▼
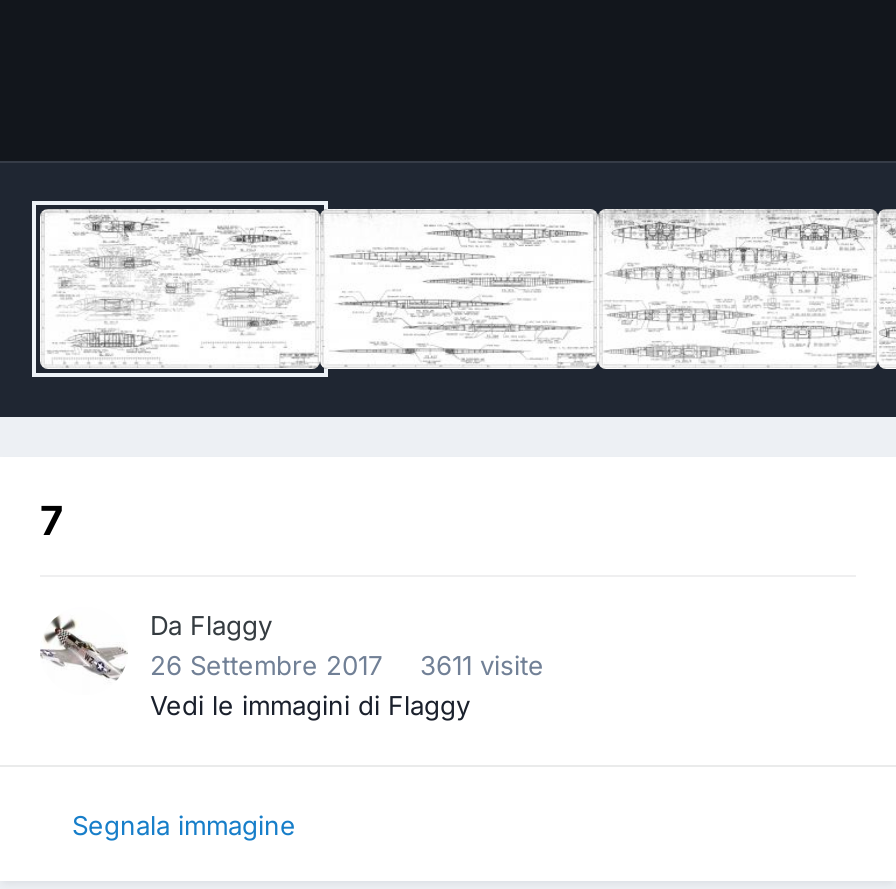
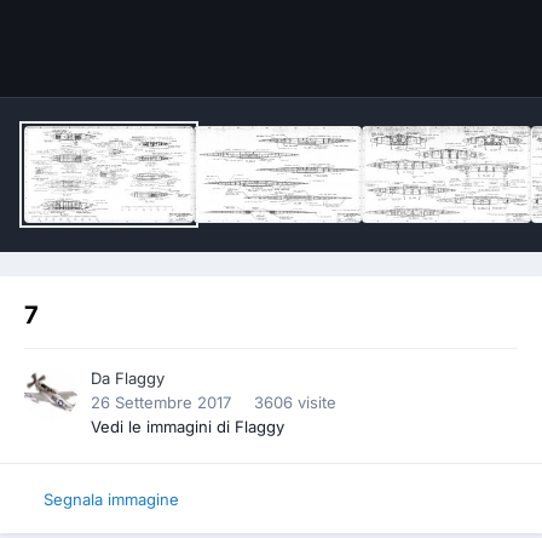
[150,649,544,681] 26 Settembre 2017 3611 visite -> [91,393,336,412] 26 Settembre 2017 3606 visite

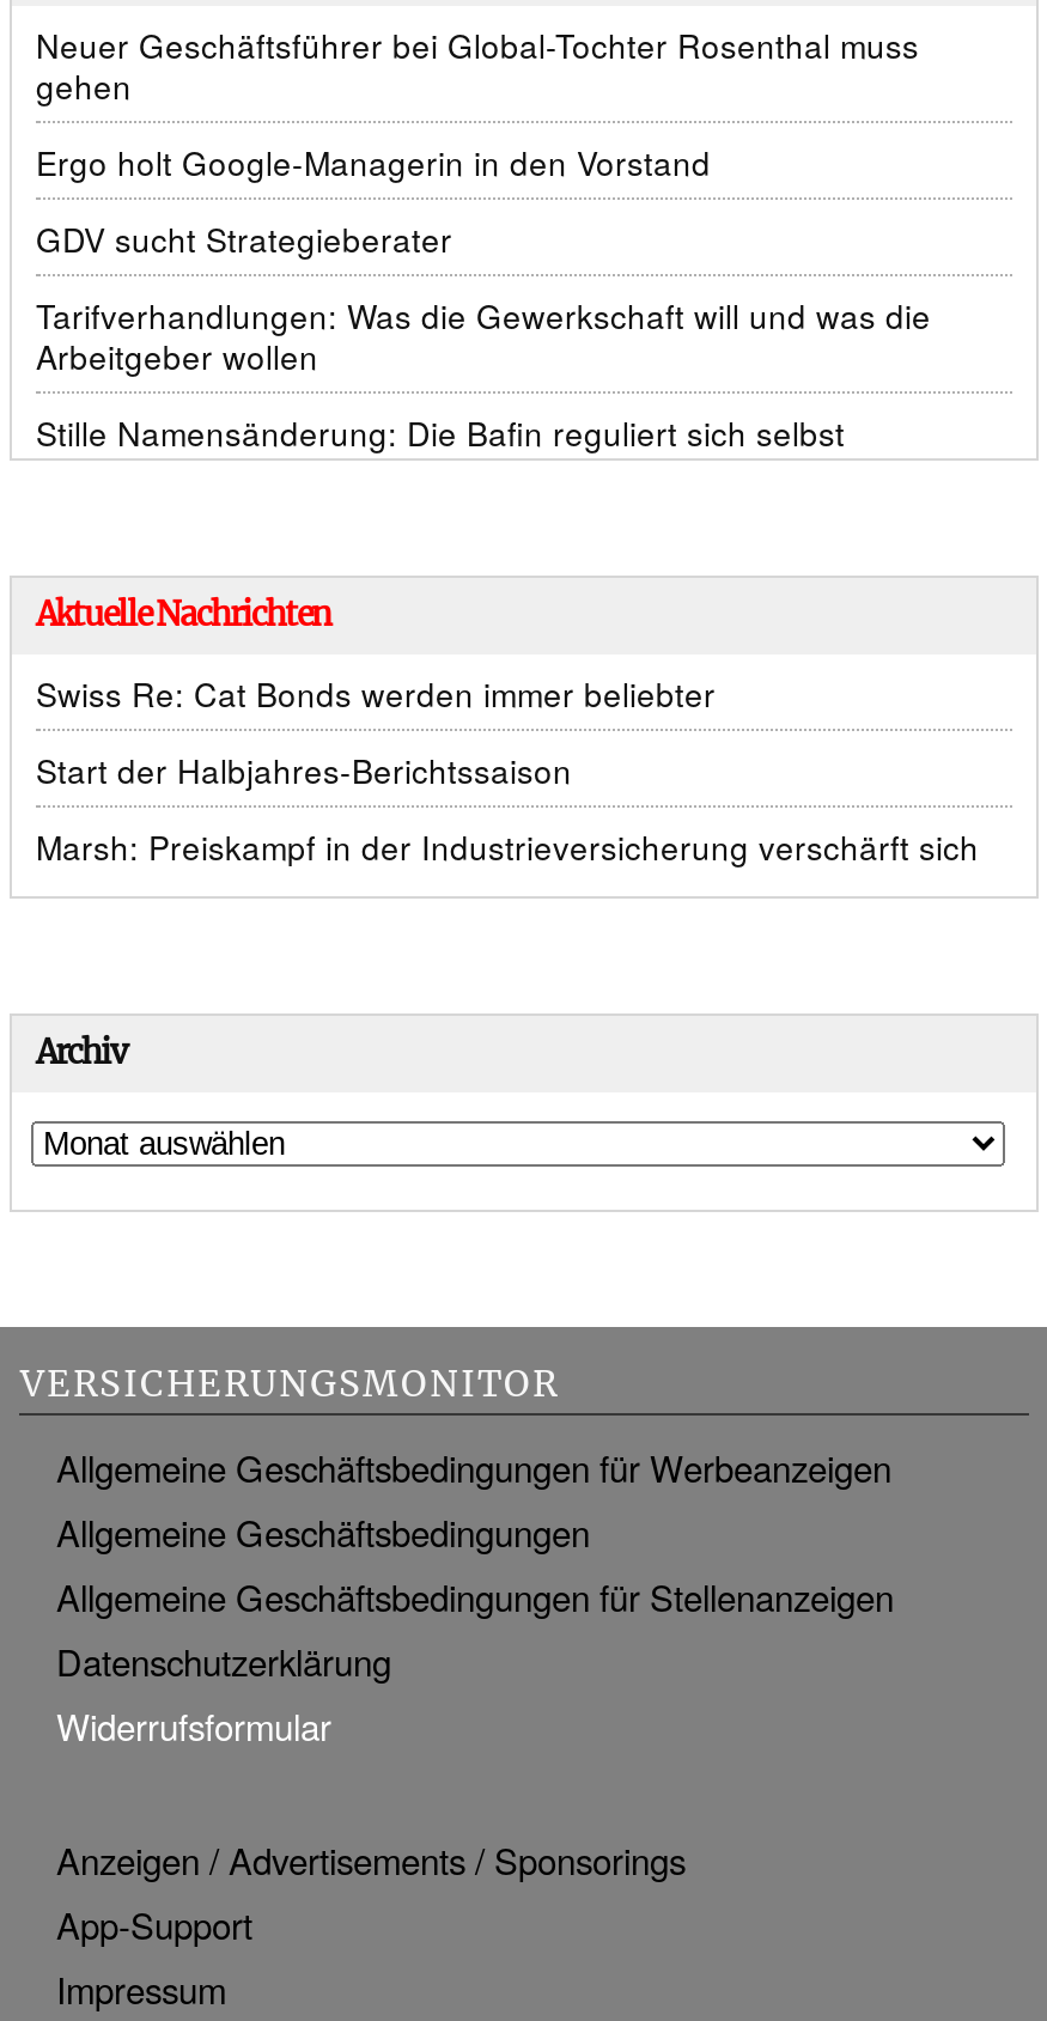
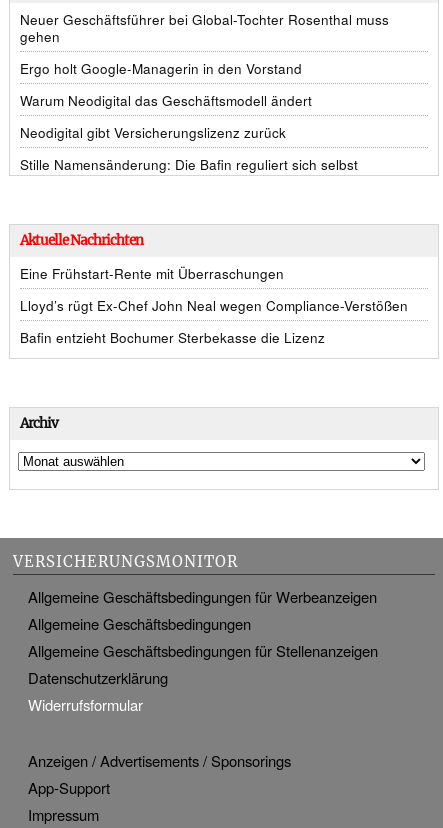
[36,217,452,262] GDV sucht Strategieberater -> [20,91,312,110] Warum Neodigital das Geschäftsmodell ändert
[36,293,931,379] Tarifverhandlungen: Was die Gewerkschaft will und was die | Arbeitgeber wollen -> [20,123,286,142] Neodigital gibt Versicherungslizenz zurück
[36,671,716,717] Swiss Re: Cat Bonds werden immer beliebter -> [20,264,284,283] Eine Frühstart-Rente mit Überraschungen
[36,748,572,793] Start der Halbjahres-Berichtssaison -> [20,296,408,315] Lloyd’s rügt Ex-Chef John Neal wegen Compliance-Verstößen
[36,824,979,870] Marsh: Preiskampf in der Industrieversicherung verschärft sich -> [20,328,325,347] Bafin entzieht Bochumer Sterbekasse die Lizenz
▲
REQUIREMENT = Return an exact copy of only the lines from the one with "[36,293,931,379] Tarifverhandlungen: Was" through the end of the listing above, both included.

TASK RESPONSE =
[36,293,931,379] Tarifverhandlungen: Was die Gewerkschaft will und was die | Arbeitgeber wollen -> [20,123,286,142] Neodigital gibt Versicherungslizenz zurück
[36,671,716,717] Swiss Re: Cat Bonds werden immer beliebter -> [20,264,284,283] Eine Frühstart-Rente mit Überraschungen
[36,748,572,793] Start der Halbjahres-Berichtssaison -> [20,296,408,315] Lloyd’s rügt Ex-Chef John Neal wegen Compliance-Verstößen
[36,824,979,870] Marsh: Preiskampf in der Industrieversicherung verschärft sich -> [20,328,325,347] Bafin entzieht Bochumer Sterbekasse die Lizenz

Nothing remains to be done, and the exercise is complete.